Work request
The lines below starting at the line containing "Wanted Flip Flops: 250" and ending at the line containing "Wiltshire Shadow - Sage: 200" are to be repeated exactly, with both ends kept and nothing else added.
--- START ---
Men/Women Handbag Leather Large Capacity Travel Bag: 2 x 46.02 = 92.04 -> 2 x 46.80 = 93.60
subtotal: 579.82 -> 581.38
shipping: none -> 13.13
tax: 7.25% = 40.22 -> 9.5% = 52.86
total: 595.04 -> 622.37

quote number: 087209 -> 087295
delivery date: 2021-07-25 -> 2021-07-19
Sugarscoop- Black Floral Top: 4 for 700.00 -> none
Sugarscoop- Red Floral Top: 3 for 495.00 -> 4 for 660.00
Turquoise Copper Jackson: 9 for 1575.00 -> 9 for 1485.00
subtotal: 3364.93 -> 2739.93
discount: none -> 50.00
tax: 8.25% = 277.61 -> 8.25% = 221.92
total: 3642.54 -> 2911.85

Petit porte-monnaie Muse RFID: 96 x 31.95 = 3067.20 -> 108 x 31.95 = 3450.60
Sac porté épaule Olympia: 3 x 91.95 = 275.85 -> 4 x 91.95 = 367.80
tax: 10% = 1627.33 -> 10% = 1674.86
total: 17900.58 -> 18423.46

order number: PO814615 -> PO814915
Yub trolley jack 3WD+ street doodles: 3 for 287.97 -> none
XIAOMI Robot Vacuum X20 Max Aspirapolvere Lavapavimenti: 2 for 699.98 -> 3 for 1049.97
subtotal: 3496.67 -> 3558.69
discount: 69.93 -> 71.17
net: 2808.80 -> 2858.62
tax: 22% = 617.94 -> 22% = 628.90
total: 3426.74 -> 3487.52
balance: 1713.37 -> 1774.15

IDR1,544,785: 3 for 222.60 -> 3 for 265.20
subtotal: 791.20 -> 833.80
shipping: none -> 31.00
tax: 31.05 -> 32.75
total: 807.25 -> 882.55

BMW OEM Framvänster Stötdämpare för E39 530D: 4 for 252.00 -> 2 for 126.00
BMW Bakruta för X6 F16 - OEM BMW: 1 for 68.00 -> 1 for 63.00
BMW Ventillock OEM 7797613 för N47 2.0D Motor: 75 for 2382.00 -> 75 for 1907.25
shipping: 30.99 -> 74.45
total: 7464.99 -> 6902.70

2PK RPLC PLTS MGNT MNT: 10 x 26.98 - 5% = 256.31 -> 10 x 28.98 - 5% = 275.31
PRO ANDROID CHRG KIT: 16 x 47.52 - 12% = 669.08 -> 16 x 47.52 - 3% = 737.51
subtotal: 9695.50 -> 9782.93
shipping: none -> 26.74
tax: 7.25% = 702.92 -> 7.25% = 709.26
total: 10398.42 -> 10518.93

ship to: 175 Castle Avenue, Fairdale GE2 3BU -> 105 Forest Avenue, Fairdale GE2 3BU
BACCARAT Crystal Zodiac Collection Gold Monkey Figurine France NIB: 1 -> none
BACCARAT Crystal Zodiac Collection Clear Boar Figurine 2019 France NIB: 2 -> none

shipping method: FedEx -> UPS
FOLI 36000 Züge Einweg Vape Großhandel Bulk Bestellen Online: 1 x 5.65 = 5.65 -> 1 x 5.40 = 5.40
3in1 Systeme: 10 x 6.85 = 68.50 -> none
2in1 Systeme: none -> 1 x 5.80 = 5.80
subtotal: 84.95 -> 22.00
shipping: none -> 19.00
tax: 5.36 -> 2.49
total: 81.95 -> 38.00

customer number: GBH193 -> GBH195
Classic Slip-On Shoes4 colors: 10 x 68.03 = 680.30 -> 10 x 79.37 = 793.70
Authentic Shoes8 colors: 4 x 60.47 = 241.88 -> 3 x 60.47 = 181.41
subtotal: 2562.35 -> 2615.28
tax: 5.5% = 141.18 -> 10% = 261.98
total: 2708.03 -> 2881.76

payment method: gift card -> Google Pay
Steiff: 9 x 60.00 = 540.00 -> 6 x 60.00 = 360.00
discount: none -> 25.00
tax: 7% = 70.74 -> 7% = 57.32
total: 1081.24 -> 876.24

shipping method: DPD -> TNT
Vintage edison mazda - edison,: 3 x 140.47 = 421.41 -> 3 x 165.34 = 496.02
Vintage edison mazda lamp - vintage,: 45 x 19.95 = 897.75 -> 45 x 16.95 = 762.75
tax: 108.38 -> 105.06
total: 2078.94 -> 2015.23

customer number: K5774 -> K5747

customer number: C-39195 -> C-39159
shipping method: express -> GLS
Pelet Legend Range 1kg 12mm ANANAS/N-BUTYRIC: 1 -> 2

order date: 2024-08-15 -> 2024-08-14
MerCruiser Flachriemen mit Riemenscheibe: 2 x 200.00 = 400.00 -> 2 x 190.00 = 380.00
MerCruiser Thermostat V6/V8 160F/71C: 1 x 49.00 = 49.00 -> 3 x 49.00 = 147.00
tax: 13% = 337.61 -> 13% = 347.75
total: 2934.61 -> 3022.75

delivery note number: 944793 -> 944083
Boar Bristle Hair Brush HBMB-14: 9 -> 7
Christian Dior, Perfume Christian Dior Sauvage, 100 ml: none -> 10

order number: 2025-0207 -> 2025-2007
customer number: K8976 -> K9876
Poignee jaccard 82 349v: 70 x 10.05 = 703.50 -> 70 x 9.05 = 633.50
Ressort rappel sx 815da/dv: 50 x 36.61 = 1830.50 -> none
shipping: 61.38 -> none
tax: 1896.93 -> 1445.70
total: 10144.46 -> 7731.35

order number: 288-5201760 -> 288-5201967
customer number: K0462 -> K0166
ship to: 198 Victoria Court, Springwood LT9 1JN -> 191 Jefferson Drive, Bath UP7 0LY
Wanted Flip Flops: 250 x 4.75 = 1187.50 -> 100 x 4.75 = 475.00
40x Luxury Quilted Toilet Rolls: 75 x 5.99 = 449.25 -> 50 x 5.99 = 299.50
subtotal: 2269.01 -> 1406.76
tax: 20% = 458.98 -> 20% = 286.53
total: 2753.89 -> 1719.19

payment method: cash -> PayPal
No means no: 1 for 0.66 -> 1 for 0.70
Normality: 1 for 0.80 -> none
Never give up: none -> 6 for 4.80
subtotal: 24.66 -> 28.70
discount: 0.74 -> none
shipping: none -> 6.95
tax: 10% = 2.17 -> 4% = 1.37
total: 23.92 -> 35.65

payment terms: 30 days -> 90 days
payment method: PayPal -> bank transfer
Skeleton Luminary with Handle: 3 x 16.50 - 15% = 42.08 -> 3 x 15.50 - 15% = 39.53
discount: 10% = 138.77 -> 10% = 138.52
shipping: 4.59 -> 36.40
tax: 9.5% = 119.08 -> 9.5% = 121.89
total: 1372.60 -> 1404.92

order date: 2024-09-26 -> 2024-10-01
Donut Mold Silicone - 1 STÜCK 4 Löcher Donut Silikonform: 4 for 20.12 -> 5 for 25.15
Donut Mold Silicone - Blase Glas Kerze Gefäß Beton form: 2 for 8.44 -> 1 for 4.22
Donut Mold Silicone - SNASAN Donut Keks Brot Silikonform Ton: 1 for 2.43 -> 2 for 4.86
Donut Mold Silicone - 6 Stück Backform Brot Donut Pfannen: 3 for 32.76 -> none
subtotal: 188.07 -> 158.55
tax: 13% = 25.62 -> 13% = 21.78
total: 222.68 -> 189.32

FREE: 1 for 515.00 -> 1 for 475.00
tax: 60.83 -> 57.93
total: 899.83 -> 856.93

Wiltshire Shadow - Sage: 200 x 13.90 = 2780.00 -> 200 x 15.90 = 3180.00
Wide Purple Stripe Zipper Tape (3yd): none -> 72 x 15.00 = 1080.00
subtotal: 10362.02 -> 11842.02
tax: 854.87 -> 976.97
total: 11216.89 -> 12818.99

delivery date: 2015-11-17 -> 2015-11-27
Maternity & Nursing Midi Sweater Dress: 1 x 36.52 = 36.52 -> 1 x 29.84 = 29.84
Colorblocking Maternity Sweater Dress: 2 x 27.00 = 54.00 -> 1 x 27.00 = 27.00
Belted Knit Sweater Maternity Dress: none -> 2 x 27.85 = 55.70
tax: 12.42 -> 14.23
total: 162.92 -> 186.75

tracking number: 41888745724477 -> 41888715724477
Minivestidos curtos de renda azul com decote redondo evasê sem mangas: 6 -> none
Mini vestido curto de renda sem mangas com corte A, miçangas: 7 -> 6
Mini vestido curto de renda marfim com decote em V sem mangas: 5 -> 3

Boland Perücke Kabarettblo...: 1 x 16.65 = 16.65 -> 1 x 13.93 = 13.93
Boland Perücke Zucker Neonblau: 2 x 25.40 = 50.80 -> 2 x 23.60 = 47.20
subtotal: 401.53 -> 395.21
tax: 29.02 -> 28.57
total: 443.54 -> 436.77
--- END ---
Written response
Wanted Flip Flops: 250 x 4.75 = 1187.50 -> 100 x 4.75 = 475.00
40x Luxury Quilted Toilet Rolls: 75 x 5.99 = 449.25 -> 50 x 5.99 = 299.50
subtotal: 2269.01 -> 1406.76
tax: 20% = 458.98 -> 20% = 286.53
total: 2753.89 -> 1719.19

payment method: cash -> PayPal
No means no: 1 for 0.66 -> 1 for 0.70
Normality: 1 for 0.80 -> none
Never give up: none -> 6 for 4.80
subtotal: 24.66 -> 28.70
discount: 0.74 -> none
shipping: none -> 6.95
tax: 10% = 2.17 -> 4% = 1.37
total: 23.92 -> 35.65

payment terms: 30 days -> 90 days
payment method: PayPal -> bank transfer
Skeleton Luminary with Handle: 3 x 16.50 - 15% = 42.08 -> 3 x 15.50 - 15% = 39.53
discount: 10% = 138.77 -> 10% = 138.52
shipping: 4.59 -> 36.40
tax: 9.5% = 119.08 -> 9.5% = 121.89
total: 1372.60 -> 1404.92

order date: 2024-09-26 -> 2024-10-01
Donut Mold Silicone - 1 STÜCK 4 Löcher Donut Silikonform: 4 for 20.12 -> 5 for 25.15
Donut Mold Silicone - Blase Glas Kerze Gefäß Beton form: 2 for 8.44 -> 1 for 4.22
Donut Mold Silicone - SNASAN Donut Keks Brot Silikonform Ton: 1 for 2.43 -> 2 for 4.86
Donut Mold Silicone - 6 Stück Backform Brot Donut Pfannen: 3 for 32.76 -> none
subtotal: 188.07 -> 158.55
tax: 13% = 25.62 -> 13% = 21.78
total: 222.68 -> 189.32

FREE: 1 for 515.00 -> 1 for 475.00
tax: 60.83 -> 57.93
total: 899.83 -> 856.93

Wiltshire Shadow - Sage: 200 x 13.90 = 2780.00 -> 200 x 15.90 = 3180.00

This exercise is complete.